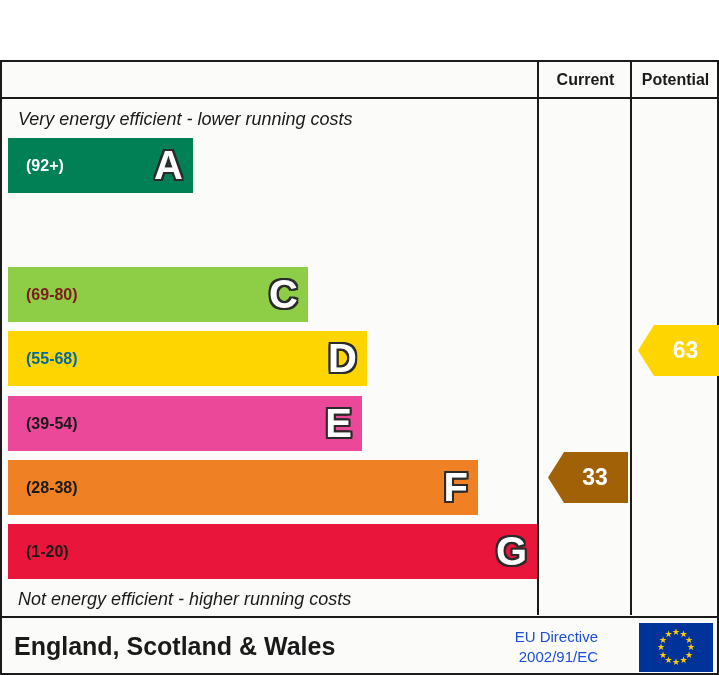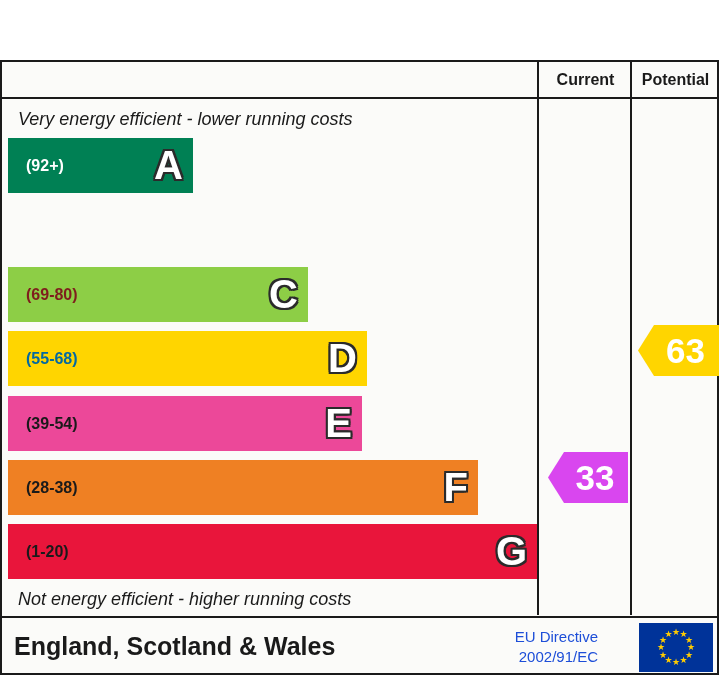--- a/index.html
+++ b/index.html
@@ -153,7 +153,7 @@
     clip-path: polygon(16px 0, 100% 0, 100% 100%, 16px 100%, 0 50%);
   }
   .marker-value {
-    font-size: 35px;
+    font-size: 23px;
     font-weight: bold;
     color: #ffffff;
     padding-left: 14px;

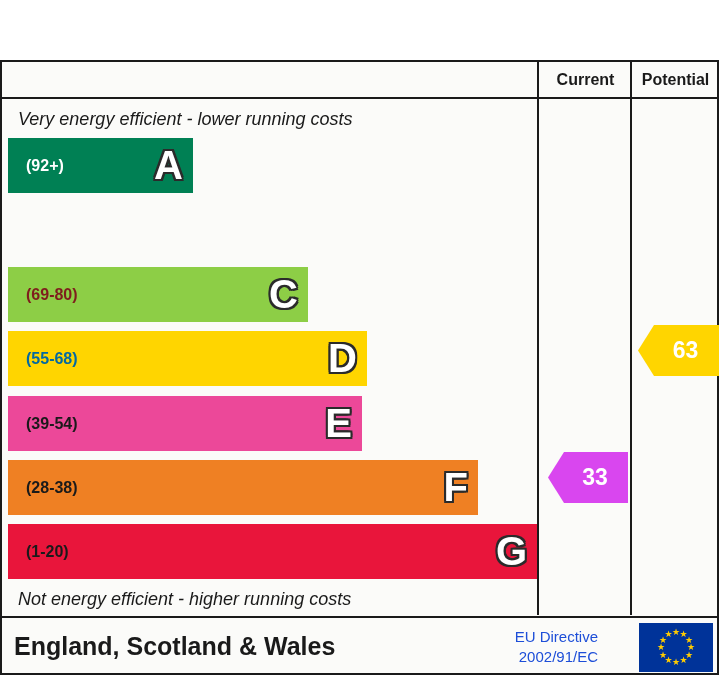--- a/index.html
+++ b/index.html
@@ -247,7 +247,7 @@
     </div>
 
   <div class="markers">
-      <div class="marker" style="left: 548px; top: 452px; width: 80px; background: #d946ef;">
+      <div class="marker" style="left: 548px; top: 452px; width: 80px; background: #a16207;">
         <span class="marker-value">33</span>
       </div>
       <div class="marker" style="left: 638px; top: 325px; width: 81px; background: rgb(255, 213, 0);">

* _Exercise goal_: Copy out each line of the listing that holds the word "style".

* _Result for this task_:
-      <div class="marker" style="left: 548px; top: 452px; width: 80px; background: #d946ef;">
+      <div class="marker" style="left: 548px; top: 452px; width: 80px; background: #a16207;">
       <div class="marker" style="left: 638px; top: 325px; width: 81px; background: rgb(255, 213, 0);">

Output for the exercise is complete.